Russia has stepped up its territorial gains in Ukraine ahead of the highly anticipated peace talks with US President Donald Trump on Friday.
Battlefield reports claim Russian sabotage and reconnaisance teams have breached weak points in eastern Ukraine, advancing up to six miles past the front line in two days, in what may prove to be a “breakthrough” for Vladimir Putin.
It comes just days before the Trump-Putin summit in Alaska, which European leaders fear could end in peace terms imposed on an unlawfully shrunken Ukraine.
In one of the most extensive incursions so far this year, Russian troops advanced near the coal-mining town of Dobropillia, part of Putin's campaign to take full control of Ukraine's Donetsk region.
Ukraine's military dispatched reserve troops, saying they were in difficult combat against Russian soldiers.
The site holds key strategic value. A Russian foothold there could cut off Kramatorsk, one of Kyiv’s last major strongholds in the Donbas. Losing the city would bring Putin close to full control of the region and boost his leverage in talks with Trump’s administration over Ukraine’s future.
"This breakthrough is like a gift to Putin and Trump during the negotiations," said Sergei Markov, a former Kremlin adviser.
Ukraine's military meanwhile said it had retaken two villages in the eastern region of Sumy on Monday, part of a small reversal in more than a year of slow, attritional Russian gains in the southeast.
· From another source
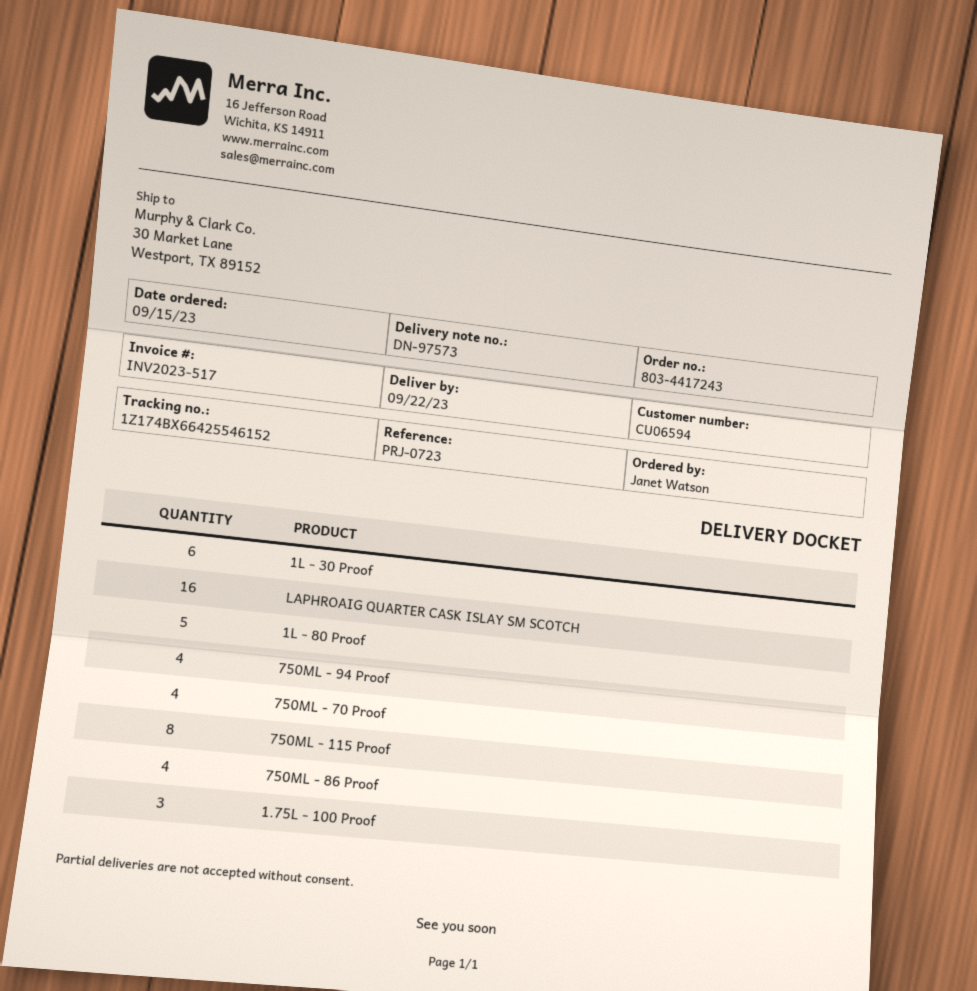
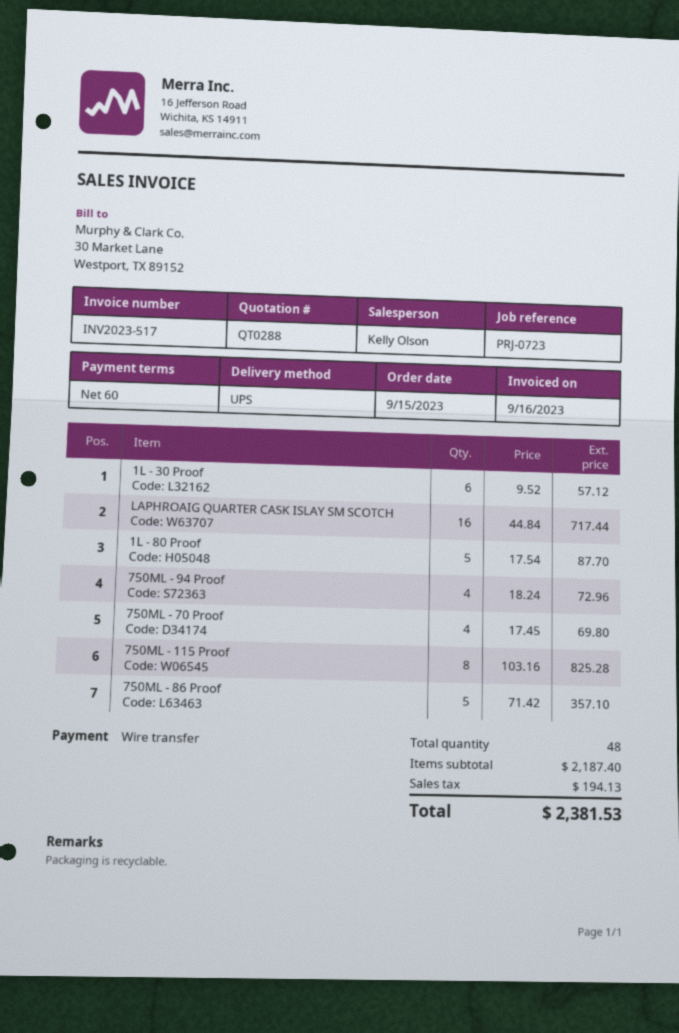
750ML - 86 Proof: 4 -> 5
1.75L - 100 Proof: 3 -> none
Russia, which launched its full-scale invasion of Ukraine in February 2022, has mounted a new offensive this year in Sumy after Putin demanded a "buffer zone" there.
Ukraine and its European allies fear that Trump, keen to claim credit for making peace and seal new business deals with Russia's government, will end up rewarding Putin for his 11 years spent in efforts to seize Ukrainian territory, the last three in open warfare.
Trump has said any peace deal would involve "some swapping of territories to the betterment of both" Russia and Ukraine, which has up to now depended on the US as its main arms supplier.
But because all the areas being contested lie within Ukraine, President Volodymyr Zelenskiy and his European Union allies fear that he will face pressure to give up far more than Russia does.
Trump's administration tempered expectations on Tuesday for major progress toward a ceasefire, calling his meeting on Friday with Putin in Alaska a "listening exercise."

Zelenskiy and most of his European counterparts have said a lasting peace cannot be secured without Ukraine at the negotiating table, and a deal must comply with international law, Ukraine's sovereignty and its territorial integrity.
They will hold a virtual meeting with Trump on Wednesday to underscore those concerns before the Putin summit, the first U.S.-Russia summit since 2021.
"An imitated rather than genuine peace will not hold for long and will only encourage Russia to seize even more territory," Zelenskiy said in a statement on Tuesday.
Zelenskiy said Russia must agree to a ceasefire before territorial issues are discussed. He would reject any Russian proposal that Ukraine pull its troops from the eastern Donbas region and cede its defensive lines.
Asked why Zelenskiy was not joining the US and Russian leaders at the Alaska summit, a White House spokeswoman said on Tuesday that the bilateral meeting had been proposed by Putin, and that Trump accepted to get a "better understanding" of how to end the war.
"Only one party that's involved in this war is going to be present, and so this is for the president to go and to get a more firm and better understanding of how we can hopefully bring this war to an end," press secretary Karoline Leavitt told reporters. "You need both countries to agree to a deal."
Trump is open to a trilateral meeting with Putin and Zelenskiy later, Leavitt said.